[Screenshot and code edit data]
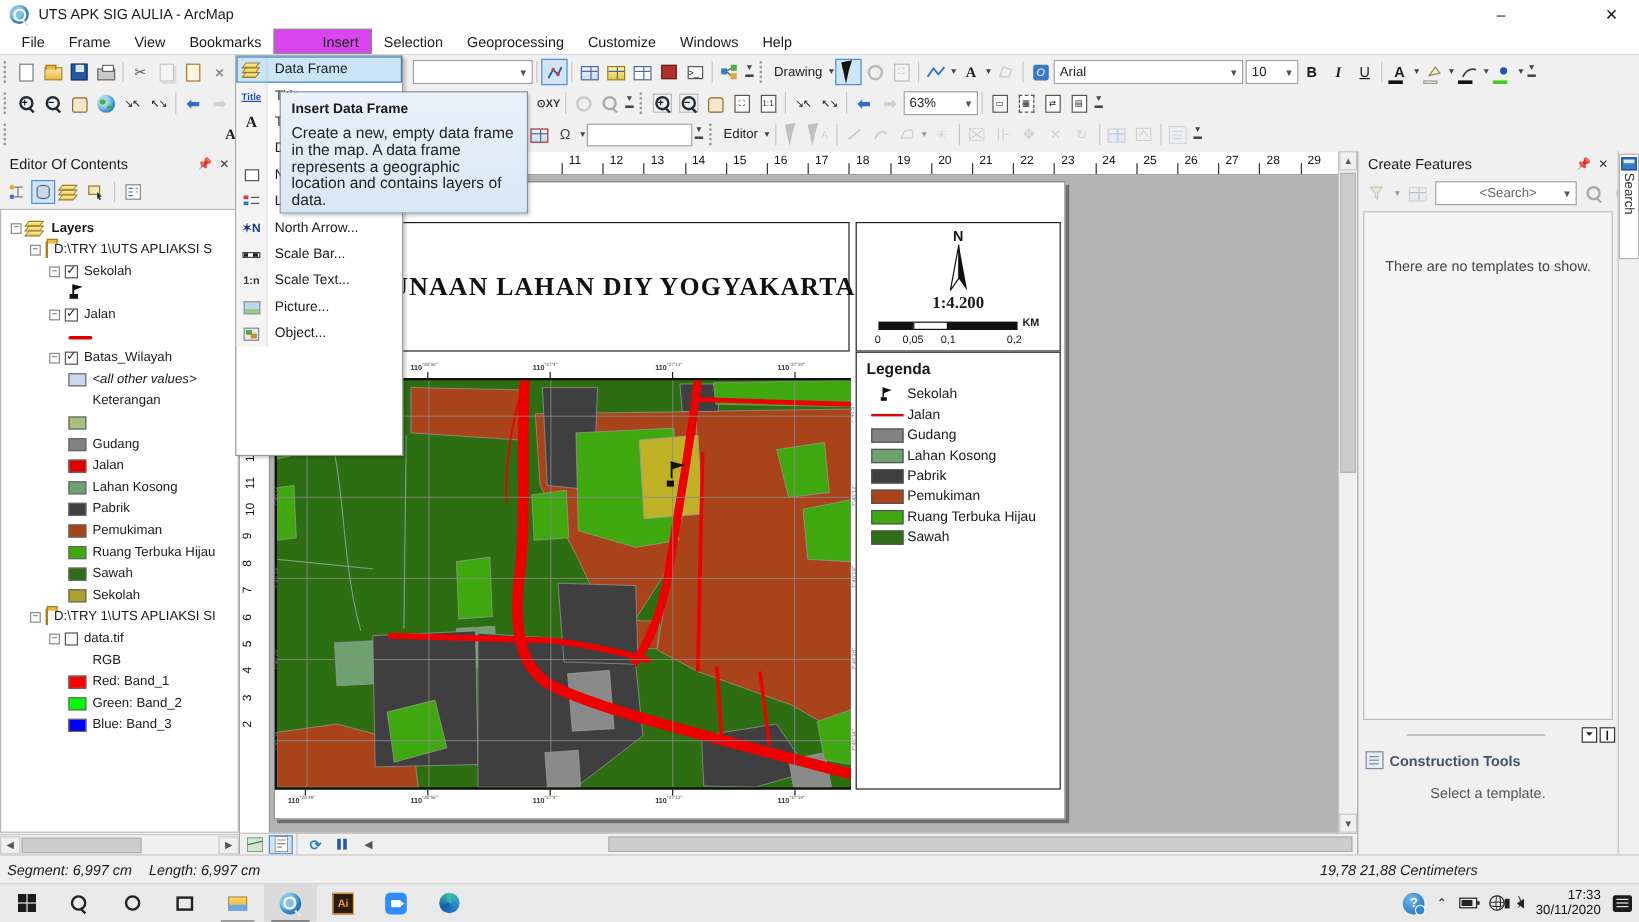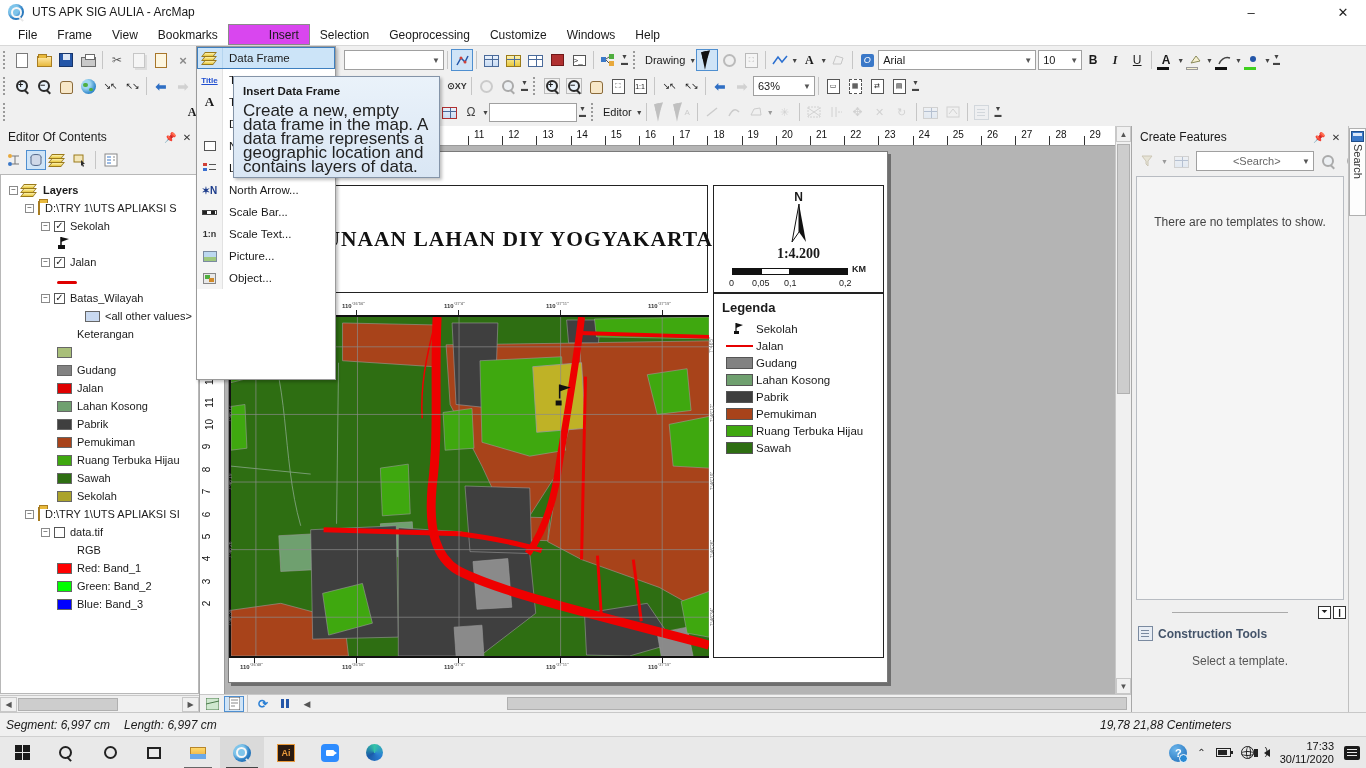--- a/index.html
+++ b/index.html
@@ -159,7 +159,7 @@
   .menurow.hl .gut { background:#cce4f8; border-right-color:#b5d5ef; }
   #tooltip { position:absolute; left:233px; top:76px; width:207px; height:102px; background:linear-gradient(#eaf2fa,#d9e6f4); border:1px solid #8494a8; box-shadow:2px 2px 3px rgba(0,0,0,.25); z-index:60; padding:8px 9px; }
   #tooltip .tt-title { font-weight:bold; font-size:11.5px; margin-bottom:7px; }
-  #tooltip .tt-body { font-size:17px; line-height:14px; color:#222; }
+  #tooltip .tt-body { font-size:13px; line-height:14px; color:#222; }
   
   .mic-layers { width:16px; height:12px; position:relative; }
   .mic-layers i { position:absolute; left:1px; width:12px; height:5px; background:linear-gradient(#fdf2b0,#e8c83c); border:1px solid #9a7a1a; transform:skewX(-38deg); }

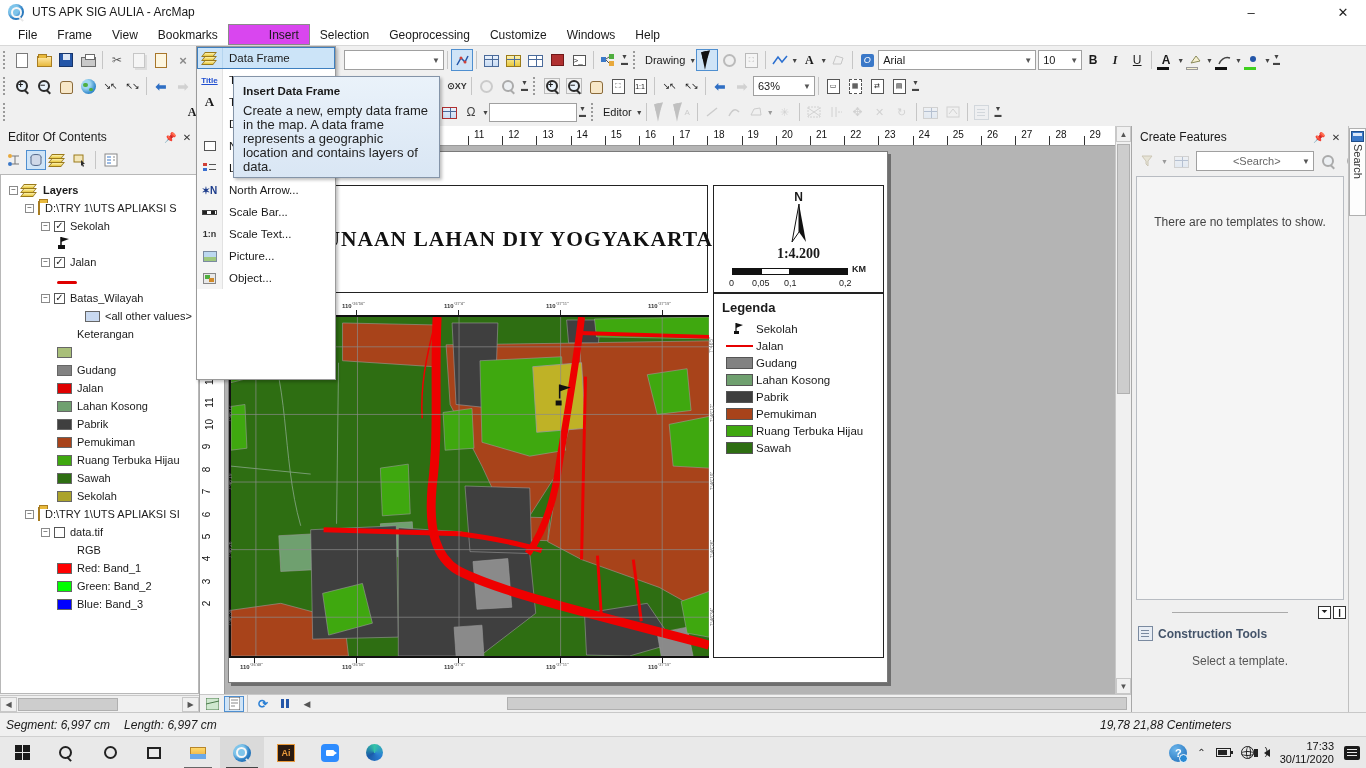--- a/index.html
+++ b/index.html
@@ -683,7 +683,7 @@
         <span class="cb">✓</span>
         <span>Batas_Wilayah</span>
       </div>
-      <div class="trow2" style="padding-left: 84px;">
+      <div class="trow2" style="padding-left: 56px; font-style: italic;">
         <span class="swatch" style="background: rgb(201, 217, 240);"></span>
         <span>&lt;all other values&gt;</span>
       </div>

---

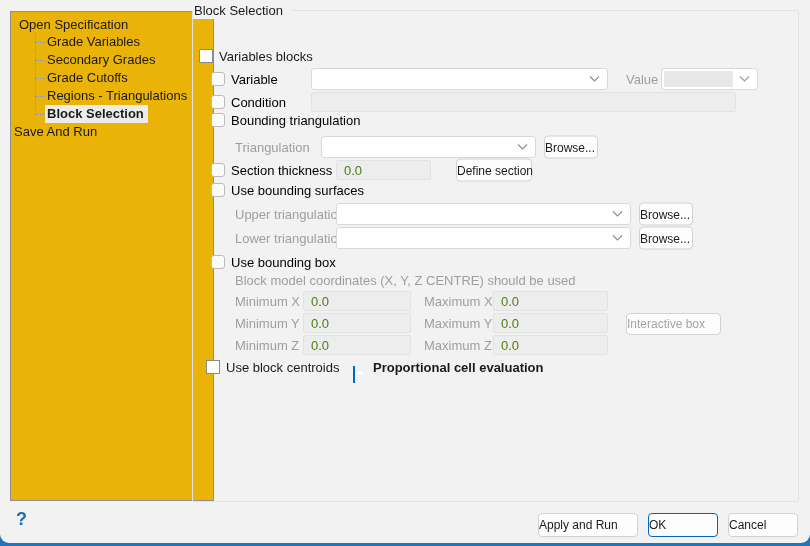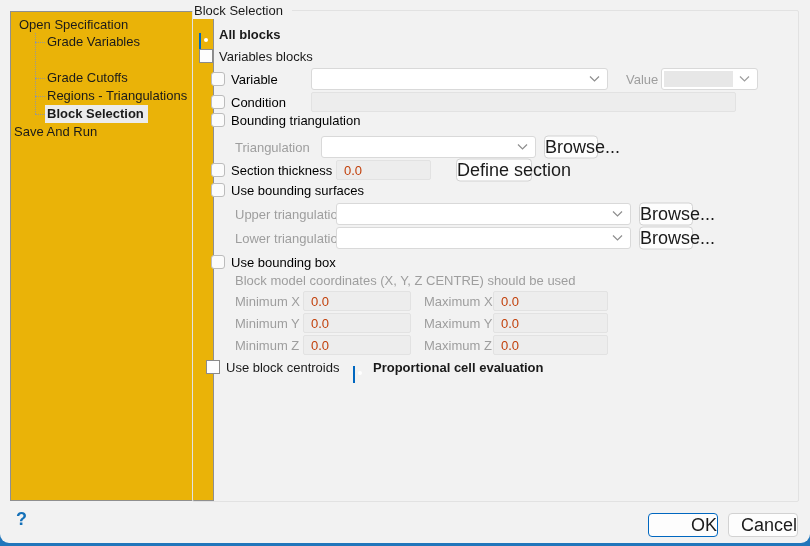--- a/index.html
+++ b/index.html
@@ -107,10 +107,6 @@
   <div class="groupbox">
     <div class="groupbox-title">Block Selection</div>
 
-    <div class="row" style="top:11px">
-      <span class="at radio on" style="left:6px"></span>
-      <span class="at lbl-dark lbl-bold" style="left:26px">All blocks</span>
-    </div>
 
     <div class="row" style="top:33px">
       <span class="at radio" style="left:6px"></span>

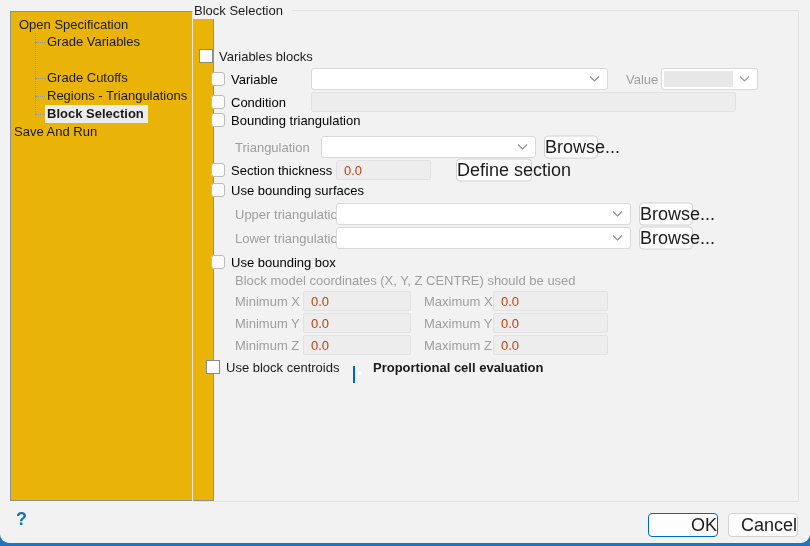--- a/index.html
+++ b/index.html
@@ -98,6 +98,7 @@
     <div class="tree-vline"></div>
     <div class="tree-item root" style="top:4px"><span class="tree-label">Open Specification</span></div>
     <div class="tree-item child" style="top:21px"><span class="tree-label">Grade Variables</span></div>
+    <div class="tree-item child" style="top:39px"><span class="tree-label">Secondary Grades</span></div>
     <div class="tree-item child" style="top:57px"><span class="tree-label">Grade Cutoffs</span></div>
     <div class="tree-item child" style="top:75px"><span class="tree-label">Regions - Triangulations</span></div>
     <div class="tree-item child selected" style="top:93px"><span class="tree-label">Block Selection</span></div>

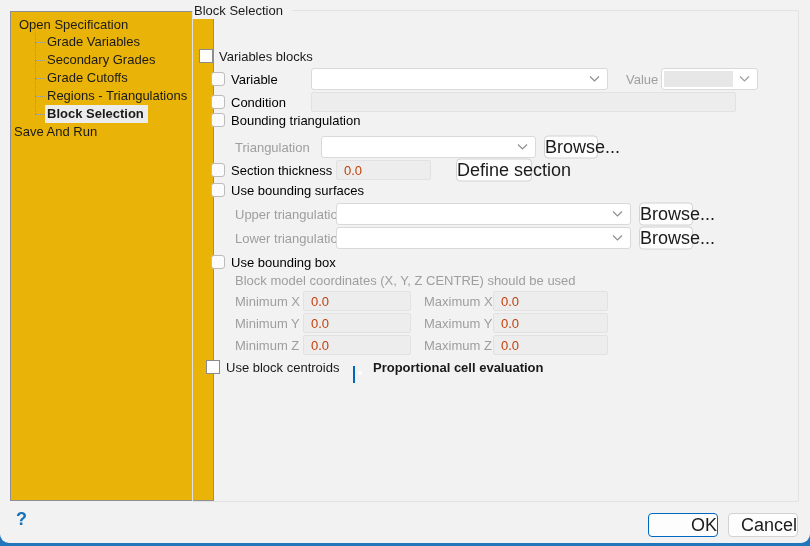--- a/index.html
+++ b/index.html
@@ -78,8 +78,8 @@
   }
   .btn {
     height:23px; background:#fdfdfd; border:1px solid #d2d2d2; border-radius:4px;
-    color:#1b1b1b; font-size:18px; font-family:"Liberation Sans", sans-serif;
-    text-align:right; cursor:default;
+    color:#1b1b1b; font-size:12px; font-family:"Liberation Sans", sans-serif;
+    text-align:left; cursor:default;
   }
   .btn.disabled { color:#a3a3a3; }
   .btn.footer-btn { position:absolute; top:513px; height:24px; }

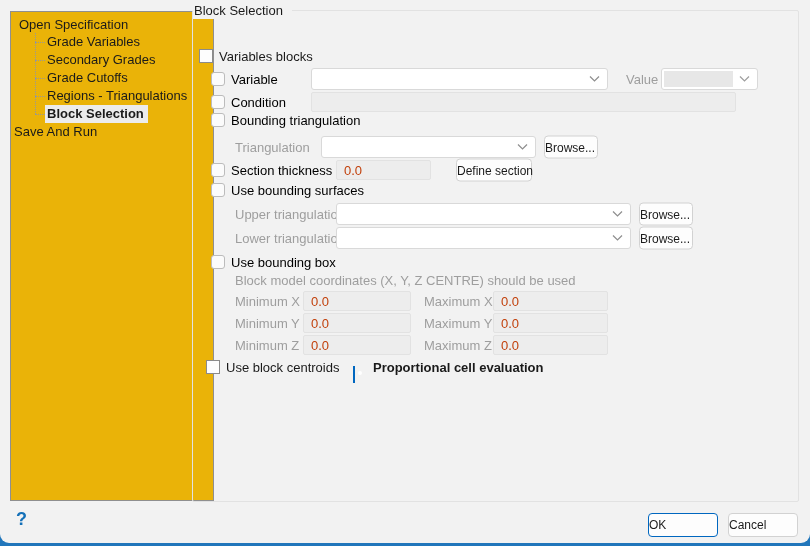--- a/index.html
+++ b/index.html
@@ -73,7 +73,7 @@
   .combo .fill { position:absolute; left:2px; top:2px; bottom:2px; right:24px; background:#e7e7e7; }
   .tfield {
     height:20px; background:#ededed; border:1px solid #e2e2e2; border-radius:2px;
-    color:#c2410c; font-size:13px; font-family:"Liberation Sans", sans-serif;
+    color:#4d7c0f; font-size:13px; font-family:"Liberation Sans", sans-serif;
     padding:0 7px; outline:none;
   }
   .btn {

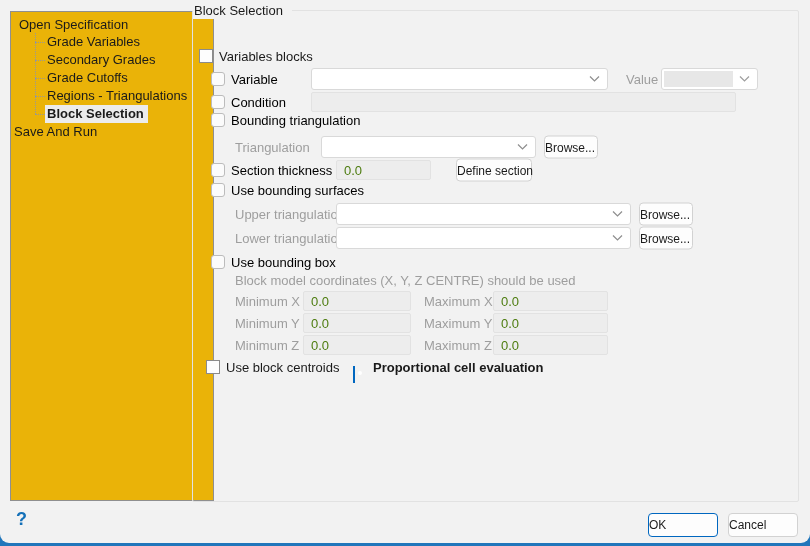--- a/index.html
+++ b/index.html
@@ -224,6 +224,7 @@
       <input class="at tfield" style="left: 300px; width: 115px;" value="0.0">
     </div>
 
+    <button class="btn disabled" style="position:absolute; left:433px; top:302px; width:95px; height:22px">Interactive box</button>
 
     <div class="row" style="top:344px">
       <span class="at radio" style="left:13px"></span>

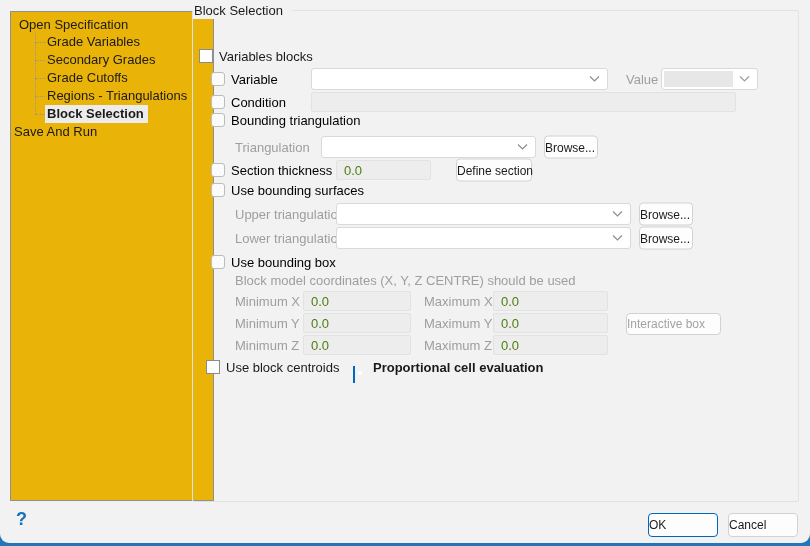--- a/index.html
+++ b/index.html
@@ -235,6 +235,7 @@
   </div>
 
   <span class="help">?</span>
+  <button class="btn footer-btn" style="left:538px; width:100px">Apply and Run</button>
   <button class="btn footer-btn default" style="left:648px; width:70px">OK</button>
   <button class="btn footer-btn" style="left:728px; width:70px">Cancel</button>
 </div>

→ **Problem to work on**
The expected answer is a copy of every line in the entries that holds the word "tree".

→ **Result of the exercise**
     <div class="tree-vline"></div>
     <div class="tree-item root" style="top:4px"><span class="tree-label">Open Specification</span></div>
     <div class="tree-item child" style="top:21px"><span class="tree-label">Grade Variables</span></div>
+    <div class="tree-item child" style="top:39px"><span class="tree-label">Secondary Grades</span></div>
     <div class="tree-item child" style="top:57px"><span class="tree-label">Grade Cutoffs</span></div>
     <div class="tree-item child" style="top:75px"><span class="tree-label">Regions - Triangulations</span></div>
     <div class="tree-item child selected" style="top:93px"><span class="tree-label">Block Selection</span></div>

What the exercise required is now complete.